也沒有漫長孤寂,數不清歲月,說不出話,沒有活人相伴的痛。
她知道,自己是頭怪物。
一直被裴家養在地牢里的怪物。
現在好了。
她解脫了。
下輩子,她只想做一個簡簡單單的正常人。
蒼天,求求你。
閉上眼,她臉上充滿了期待。
李卿落抱著蝴蝶痛聲大喊:“蝴蝶——!!”
然而,隨著蝴蝶呼吸徹底落下,李卿落跟著‘哇’的一聲吐出一口黑血來。
而祖力亞和宗政玉兒也都很快有了反應。
宗政玉兒只吐了一絲血。
祖力亞卻在痛苦中,接連吐了十幾口黑血。
她趴在地上,無力地望著這邊。
“蝴蝶傻孩子……”
“是我害了你——是我害了你呀!”
“是我才對……我錯了,姨母真的錯了!”
她一聲痛呼,也暈倒在了地上。
然而,李卿落卻知道。
她是真的知道錯了嗎?
那倒未必。
從來一次,祖力亞必然還是會為了自己的利益,再對蝴蝶這個寶物下手。
只是這一次,她只會做的更好,更加滴水不漏,絕不會讓自己再輕易暴露或是落入他們手中。
李卿落橫著手背輕輕擦過嘴角的血痕。
抱著蝴蝶,聽著山下的慘叫聲越來越輕。
很快,那些慘叫聲就徹底消失,變成了一片百姓們大夢初醒后的痛哭聲。
李卿落失神的看著山下。
她伸手看向自己的血淋淋的手。
她只覺自己在做一場大夢。
為什么身邊的人,一個個的都接著離開了她?
穗兒,鄧嬤嬤,蝴蝶。
為什么自己留不住她們?
這一瞬間,她腦海里全是她們的音容笑貌。
逼得李卿落腦袋快要裂開一般的痛。
段容時在李卿落身后蹲下,輕輕攬著她的肩:“落兒,結束了。
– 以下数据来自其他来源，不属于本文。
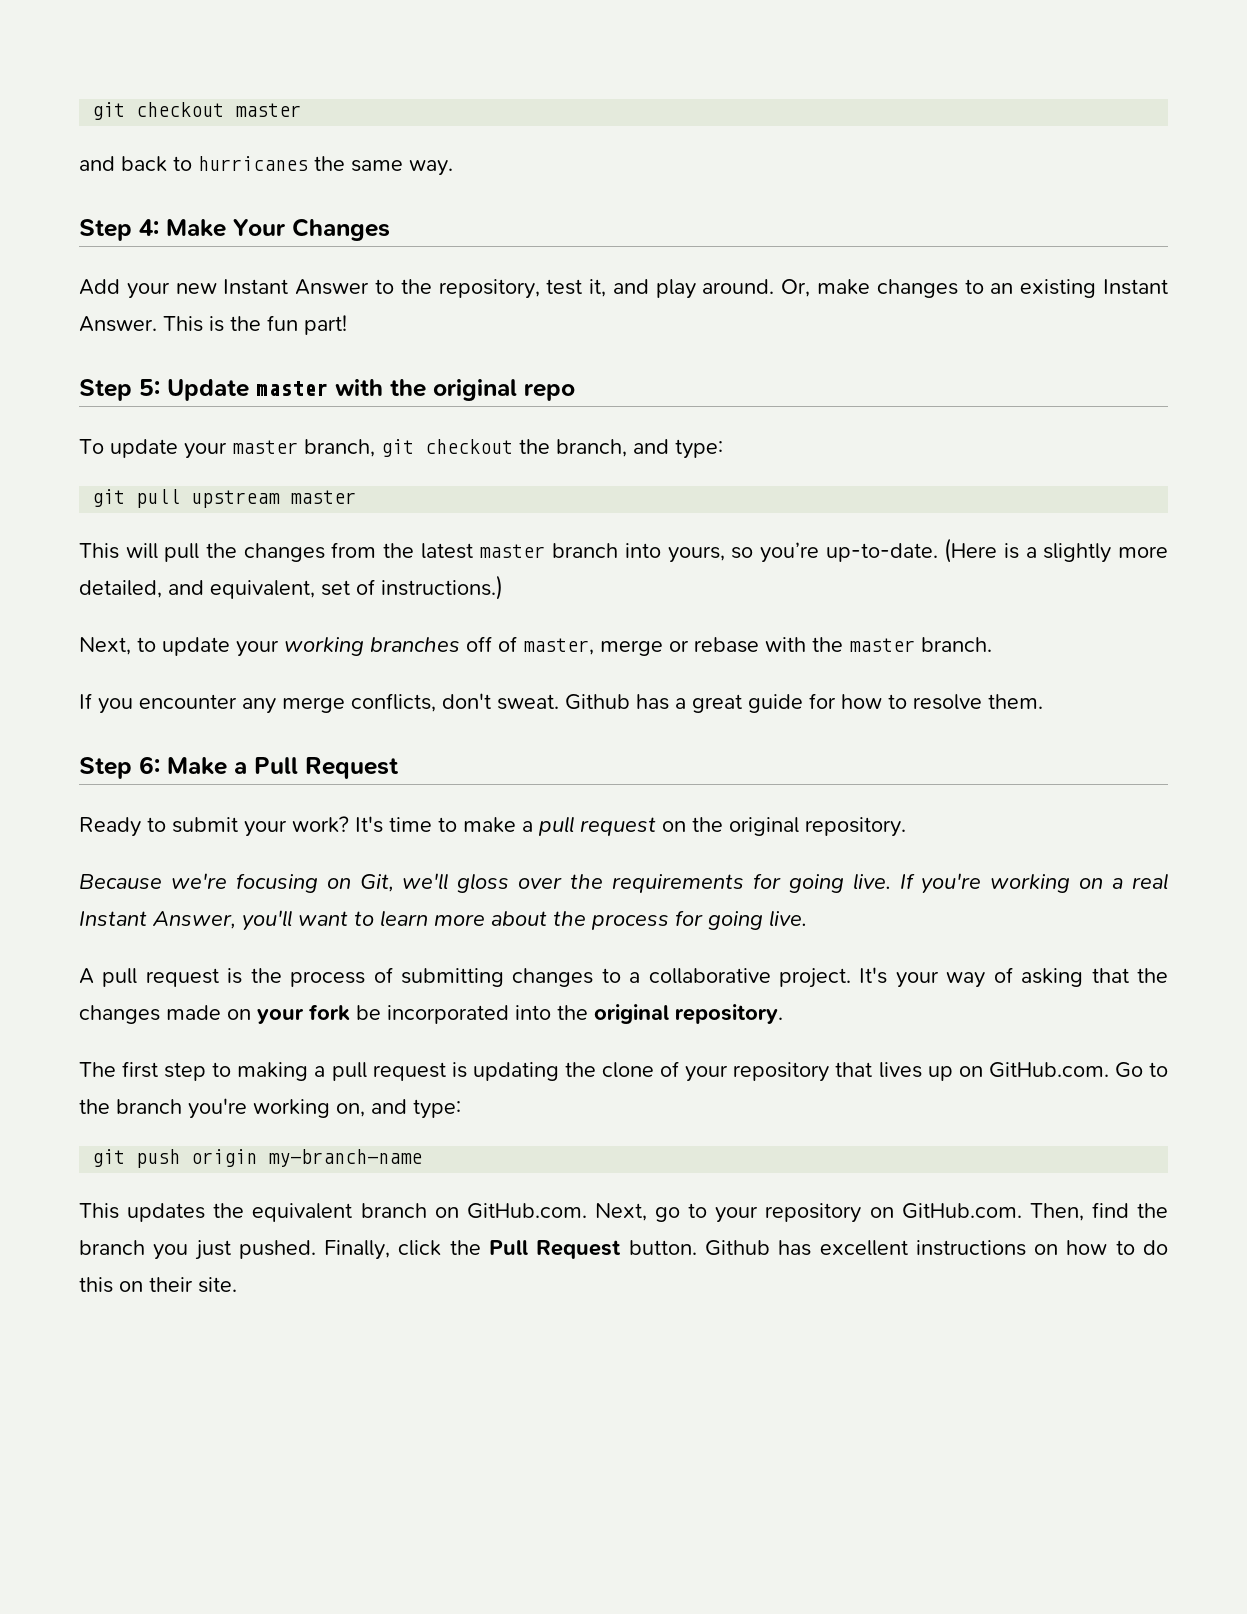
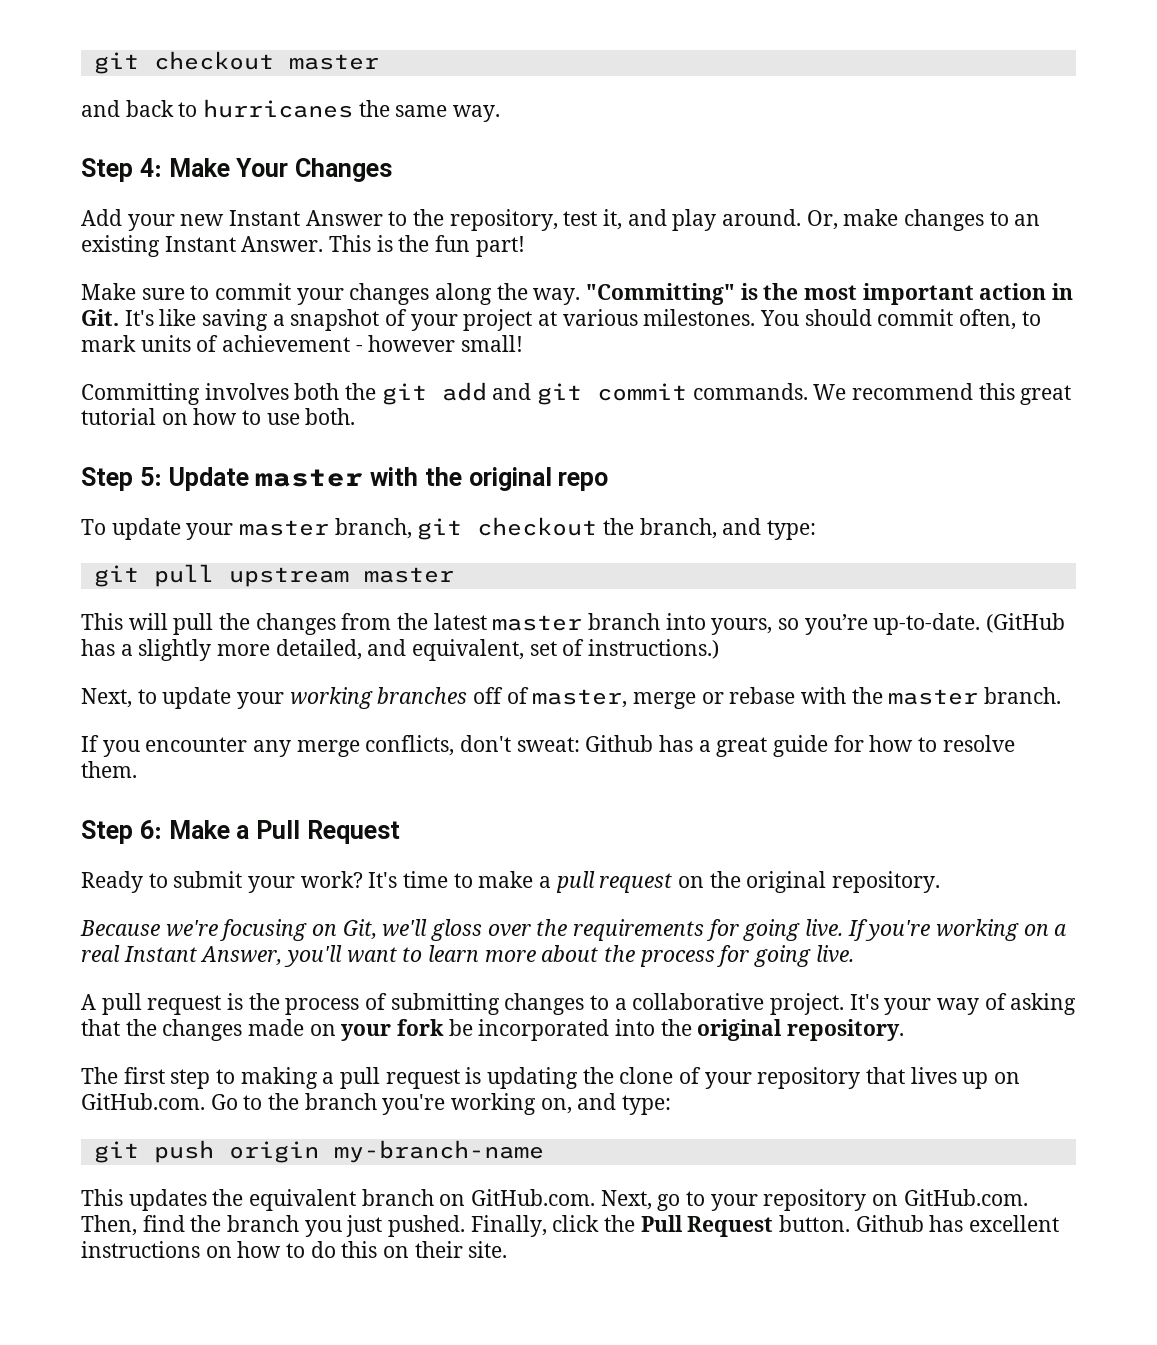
(347, 325) none -> [81,283,1074,305] [81,309,1041,331] [81,335,524,352] [81,382,1072,405] [81,408,356,425] // Make sure to commit your changes along the way. "Committing" is the most important action in Git. It's like saving a snapshot of your project at various milestones. You should commit often, to mark units of achievement - however small! // Committing involves both the git add and git commit commands. We recommend this great tutorial on how to use both.
[944,538,1019,563] (Here is -> [986,613,1066,633] [81,639,115,656] (GitHub has
[497,694,559,710] sweat. -> [516,737,580,752] sweat:

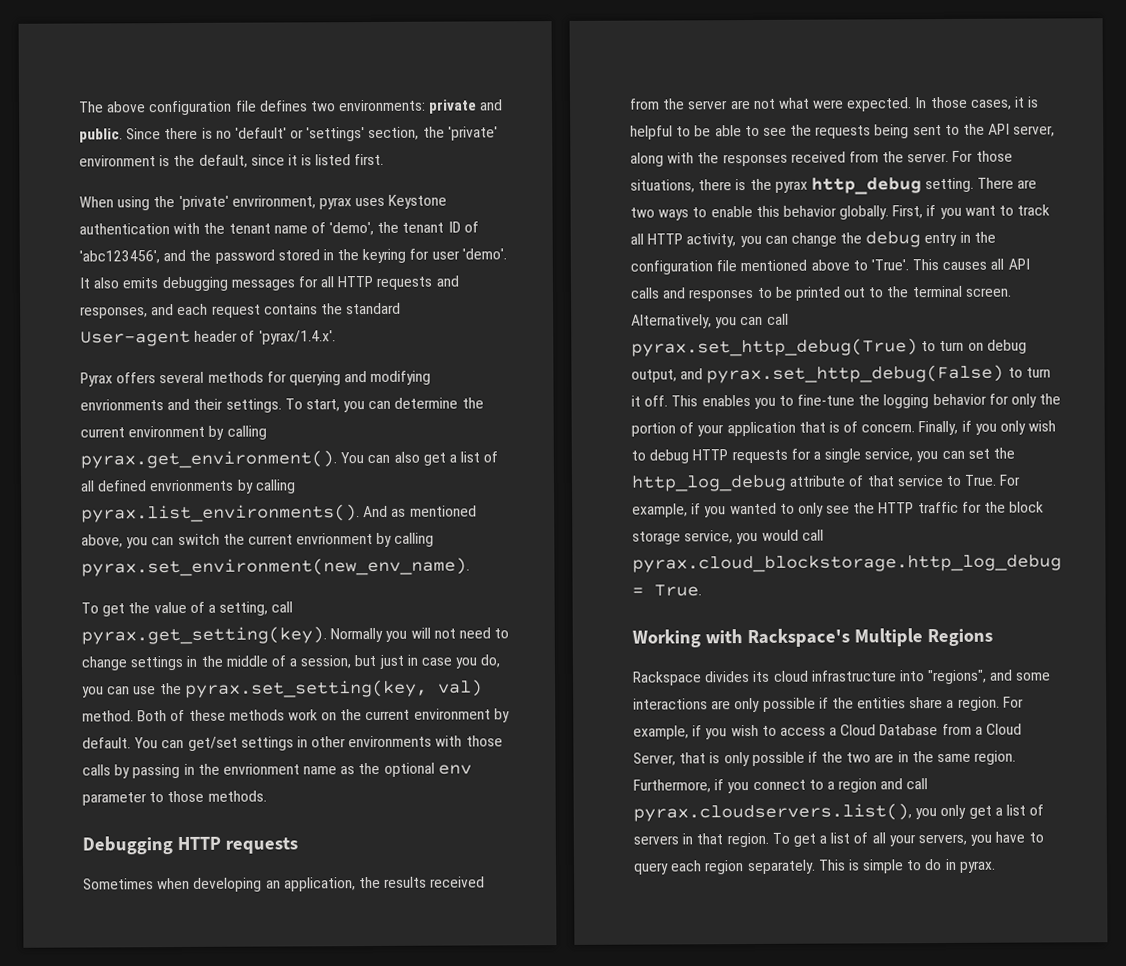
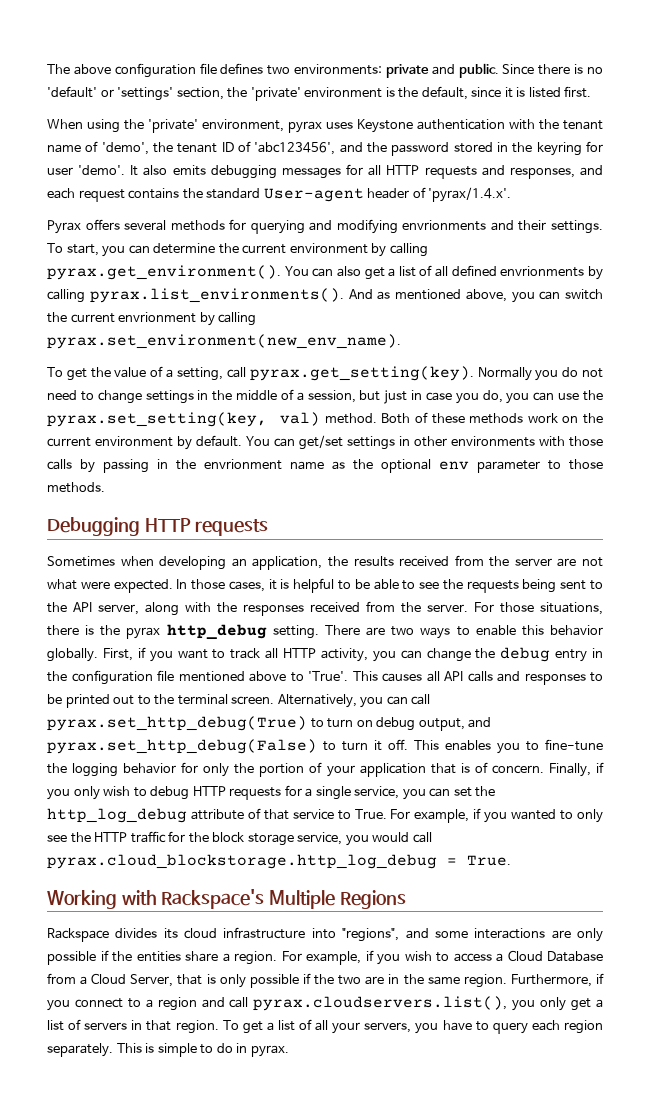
[231,195,316,209] envrironment, -> [202,119,284,132] environment,
[410,627,431,639] will -> [562,367,579,377] do

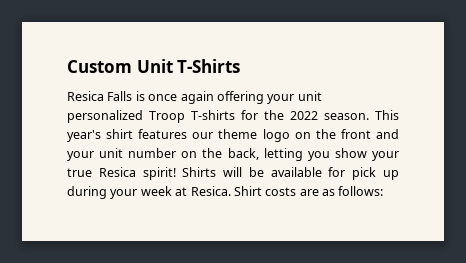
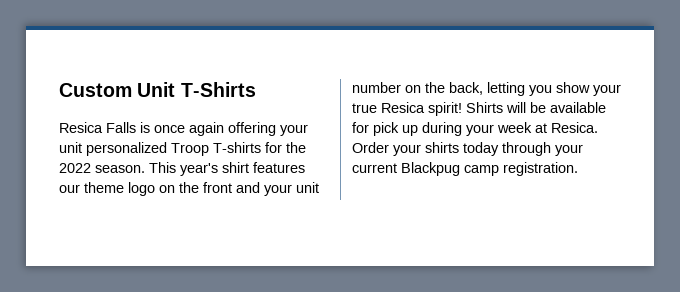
[233,186,384,196] Shirt costs are as follows: -> [352,142,583,156] [352,162,578,176] Order your shirts today through your current Blackpug camp registration.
”
“這個結局,是必然結果。”
“將她好生安葬了吧。”
李卿落啞著低聲回道:“好。”
然而就在她恍惚著要站起身來時,卻一個趔趄,眼前一黑地暈了過去。
段容時一聲低呼:“落兒!”
他及時一把摟住她下滑的身子,看向一旁的宗政玉兒也暈了過去,這才明白并非是李卿落的偶然。
槿婳過來:“怕是要睡個一天一夜了。”
一日后。
李卿落醒來時,已經回到了秀麗將軍府。
雀兒和翠兒欣喜的跑去報信,李卿落自己起身先來到銅鏡前,褪下肩上的衣衫。
肩后的那只蝴蝶,已經隱隱變成了蝴蝶。
像是落下了一個消不掉的粉色印記。
槿婳進來:“必須要用刀子,將子蠱蟲的尸體取出。”
“不然,始終是個隱患。”
李卿落趕緊起身:“這次能得救,多謝前輩援手相助。”
槿婳搖頭:“不必謝,這是我們苗疆引出來的麻煩,理應由我們苗疆之人來清除解決。不過,你身上還有令人奇怪的東西。”
“李姑娘可清楚自己的狀況?”
李卿落:“?”
見她一臉疑惑,槿婳才說道:“你可知道,你睡了三天三夜?”
“就連祖力亞,都只一夜便醒了過來。”
李卿落很吃驚:“我,三天三夜?”
她想到自己每次飲酒后也是大睡一場,或者說……昏迷不醒。
可是也從未睡過這么久的時間。
而這次,也并未飲酒啊。
就在這時,裴老夫人在眾人的陪伴下也匆匆趕來。
“落兒——”
祖孫倆寒暄時,槿婳已經悄然離開。
裴老夫人摸著李卿落的小手,祖孫倆又是一番互訴衷腸。
并很快說到了蝴蝶的死。
“祖母,是我對不起她。”
裴老夫人嘆了口氣:“她心里清楚,自己為的是大義。也是她自己的選擇,怎能怪你?”
“她比她爹娘做的都好。也算,是為她爹娘贖罪了。”
“落兒,祖母已經將她葬在她爹娘的墳旁了,也算是讓他們一家三口團聚了吧。”
李卿落心底仍是對蝴蝶甚至扎伊娜都有濃濃的歉疚。
她不知該說什么,只好轉頭問道:“對了,這三日有沒有發生什么事?”
裴老夫人神色瞬間變得有些復雜為難。
李卿落心中一個咯噔:“怎么了,祖母?”
“請不要瞞著我!”
裴老夫人知道她自己打聽也能曉得這些事,便也沒有再瞞著。
“首先,那個祖力亞死了。”
“聽說是自己在石牢里醒過來后,生咽了一肚子的石頭,給活活痛死的。”
“其次,落兒,你娘曲氏被他們給意外偷了出來。”
李卿落已經很久沒有了曲氏的消息。
再聽到她的事,她竟然有一種恍惚的感覺。
“祖母,什么是她被偷了出來?”
裴老夫人只好看向雀兒:“去把殺一喊過來給姑娘回話。”
雀兒急忙轉身去找殺一,李卿落卻已經隱約有些猜到了。
果然,是肅王府的人去天牢里順死刑犯時,將曲氏這個判了秋后處決死刑的死刑犯也給偷了出來。
等要丟進萬家村時,被追雨給認了出來。
“天。就算她確實該死,但到底是姑娘的……能不能這么死,還得問問姑娘。”
可人又不能再送回天牢去。
便先暫時關押了起來。
弄清楚事情來龍去脈后,殺一問道:“姑娘,肅王府那邊問,要怎么處置此事,還得問您的意見。”
“您決定此事便可。”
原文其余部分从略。